Whilst that assertion of ‘low impact’ persisted throughout the officer and consultee comments on the earlier application for nine bungalows, it acknowledged that the relatively low impact was BECAUSE they were bungalows!
“On the basis that a typical domestic dwelling generates on average 6 vehicle movements per day, the 9 dwellings proposed would generate possibly 54 movements plus any associated with the farm access, although it is noted that the dwellings are bungalows and are likely to be occupied by older people who may not make as many journeys each day.”
But by carefully phrasing his report to committee to emphasise the classification of those 20 houses as “affordable homes” and the site itself as an “exception site” (= outside the development boundary of a settlement) the planning officer assigned to the resubmission over-rode all other considerations, amongst which I’d have to put ‘common sense’. What was also over-ridden and hence this second article on the subject, was the cumulative impact on Highley of that proposal for the 122-house development alongside it, using the same access exiting onto the same bend on the same stretch of road.

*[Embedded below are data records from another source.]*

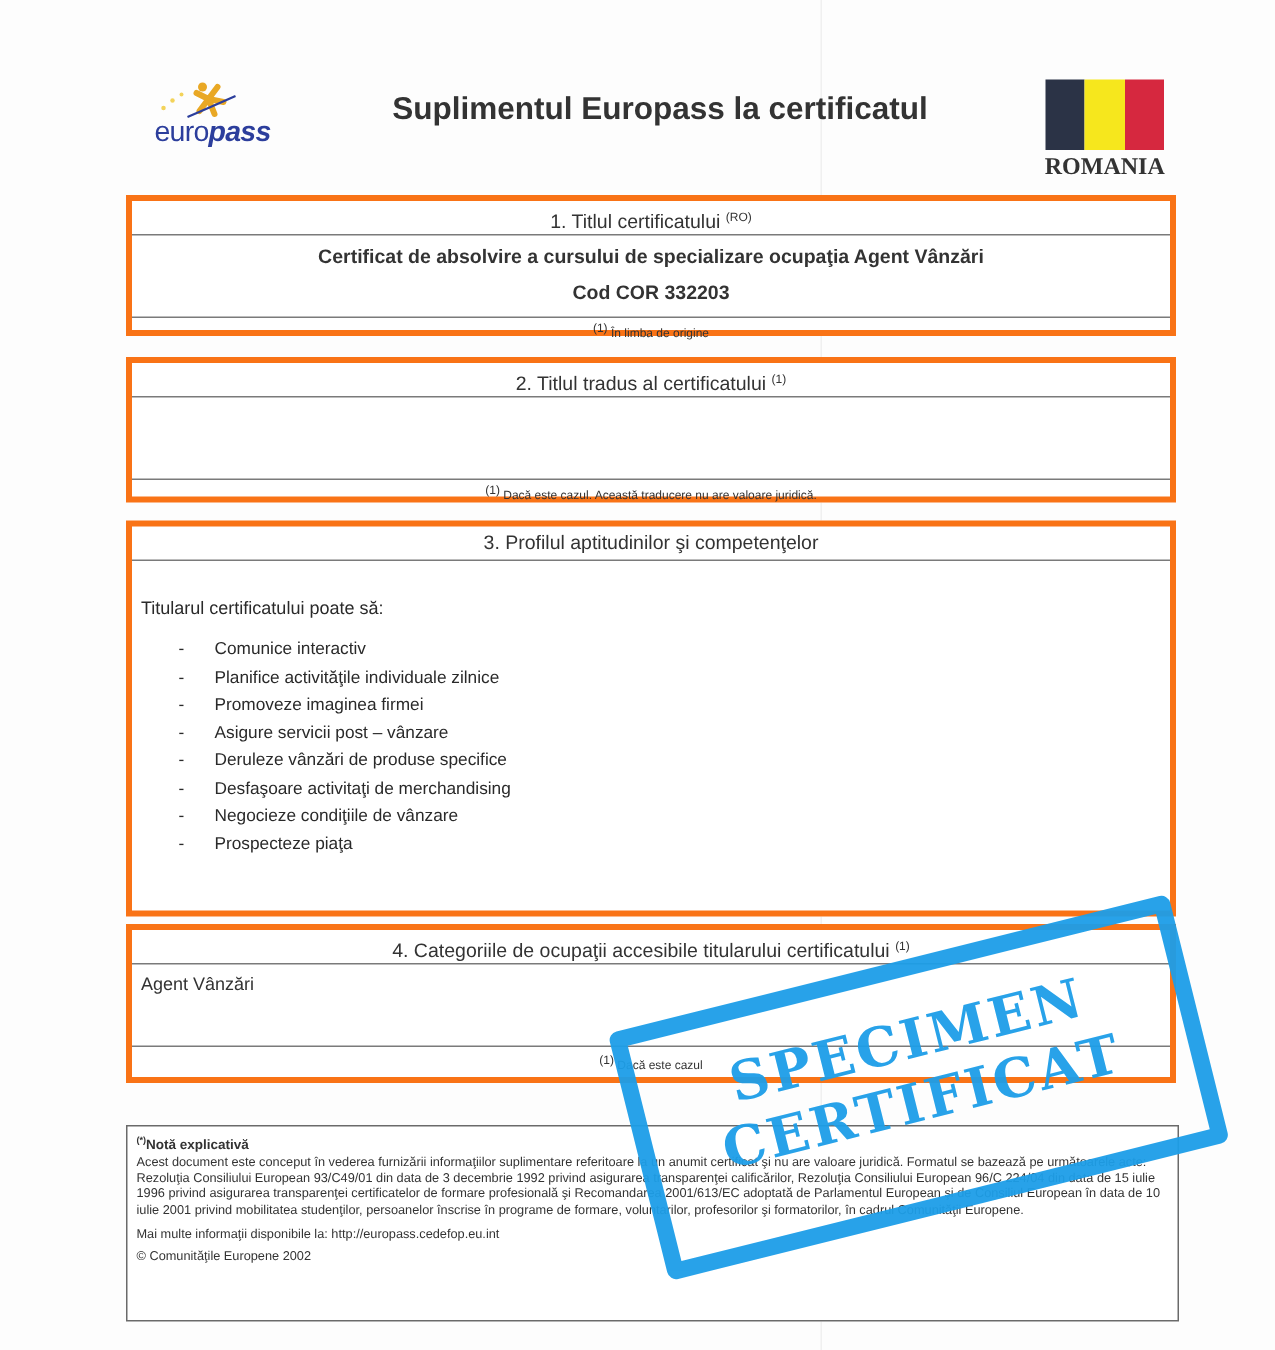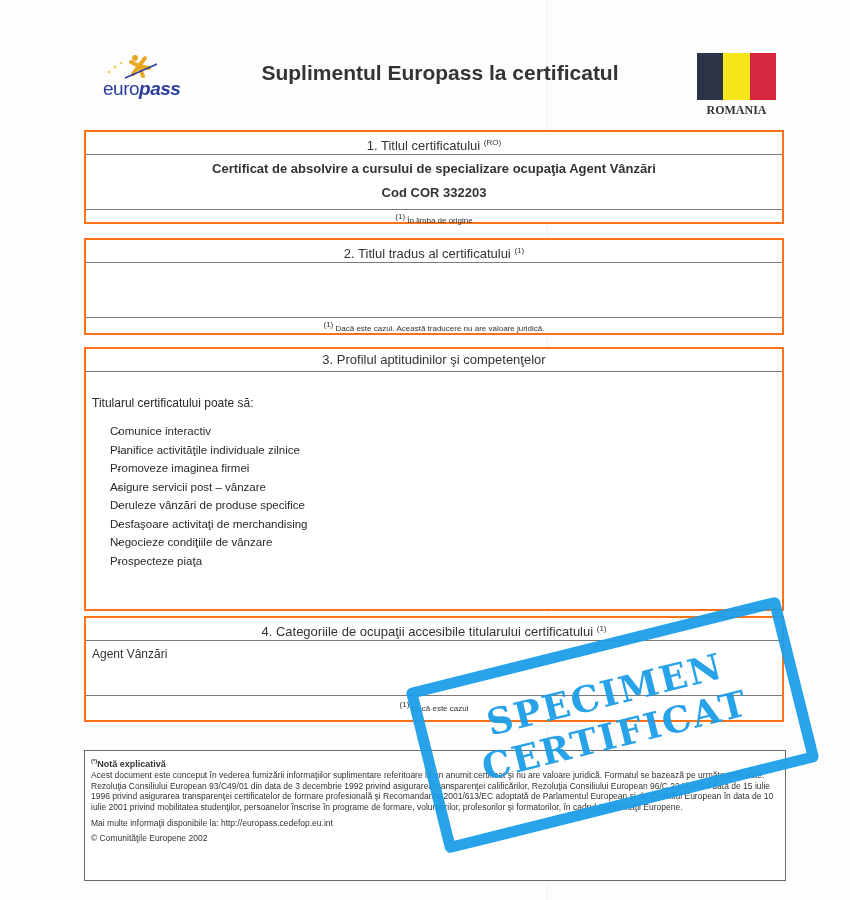"ROMANIA" .flag-label { font-size: 12px -> 16px }
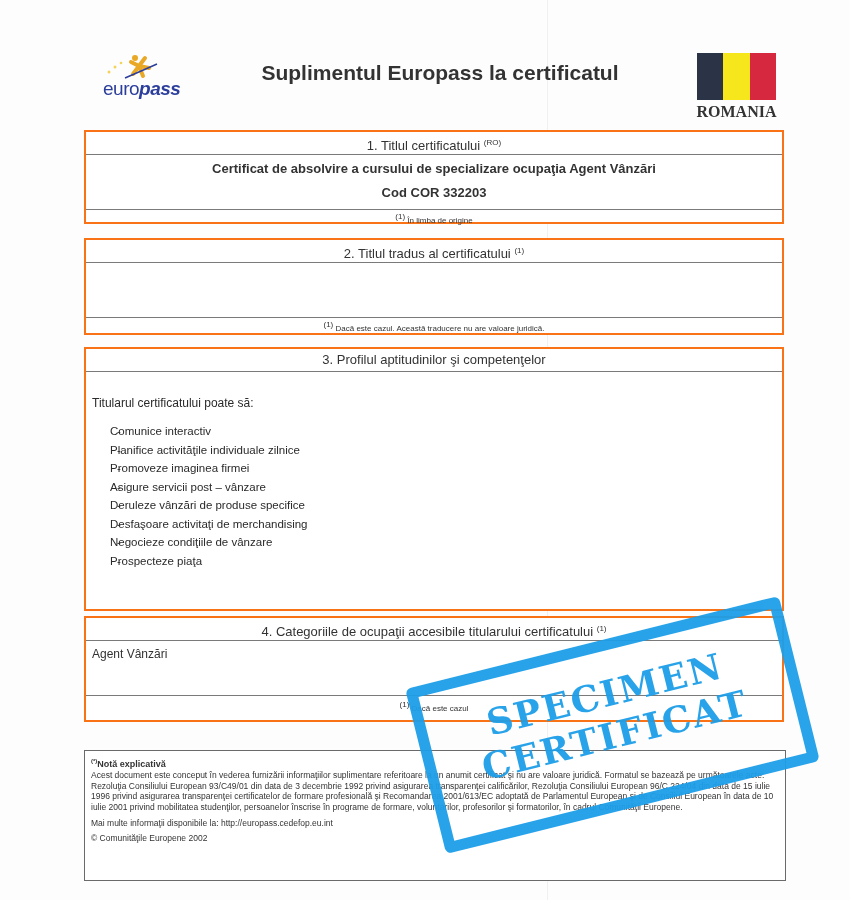"1. Titlul certificatului (RO)" .box { border: 2px solid #f97316 -> 4px solid #f97316 }
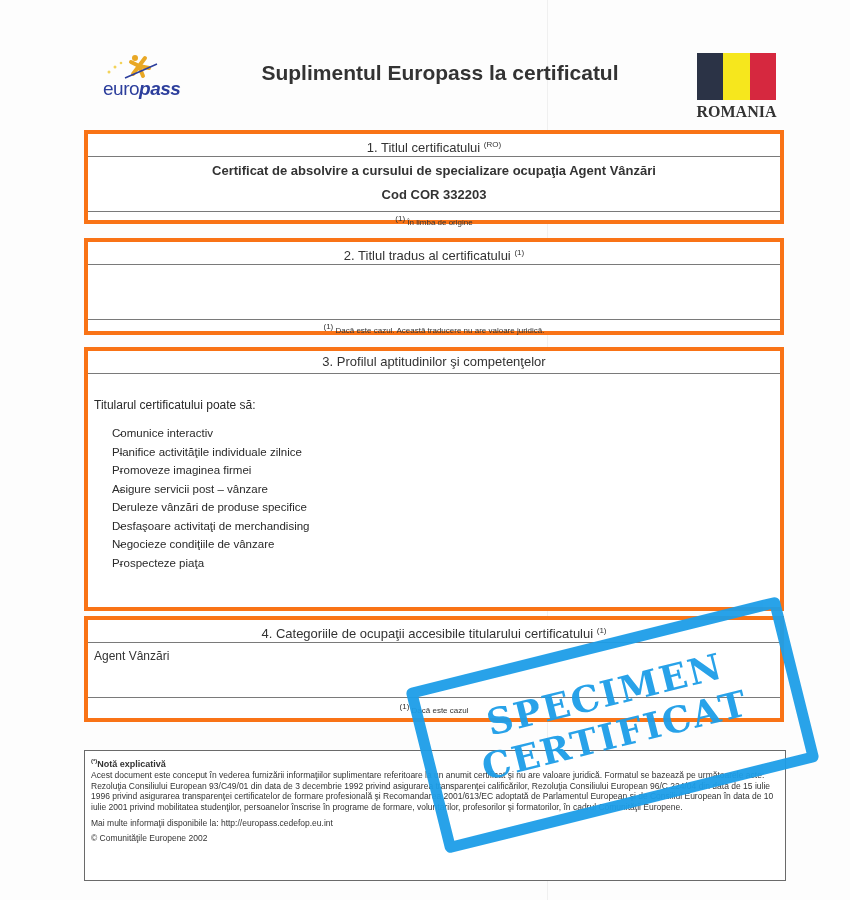"Comunice interactiv" ul.skills li { padding-left: 24px -> 55px }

On the basis of those official calculations for the amount of traffic generated by one house, “on average 6 vehicle movements per day”, 122 houses would generate “on average” 732 (= 6 x 122) movements “plus any associated with the farm access” to Hazelwells Farm at the other end of the bridleway.
But hey, what the heck am I doing forgetting Tremellen’s First Law of Fundamental Errors, which has do with the disappointment generated by the lack of joined-up thinking being directly proportional to expectation. The greater the expectation, the greater the disappointment when that expectation isn’t met. Silly me.
Back in 2013 I was so naive that I didn’t understand the lack of joined-up thinking behind some of the decisions I saw being made at Shirehall. What was there seemed to follow an agenda that had a beginning and an end but nothing in between. Sleight of hand and tongue, the definition of words that took semantics into the higher realms of deniability was the norm, which sums up the report that the case officer on that application for those 20 houses presented to the planning committee. I can’t wait to see what he does in his report for those 122 houses, I’m sure it’ll be fascinating.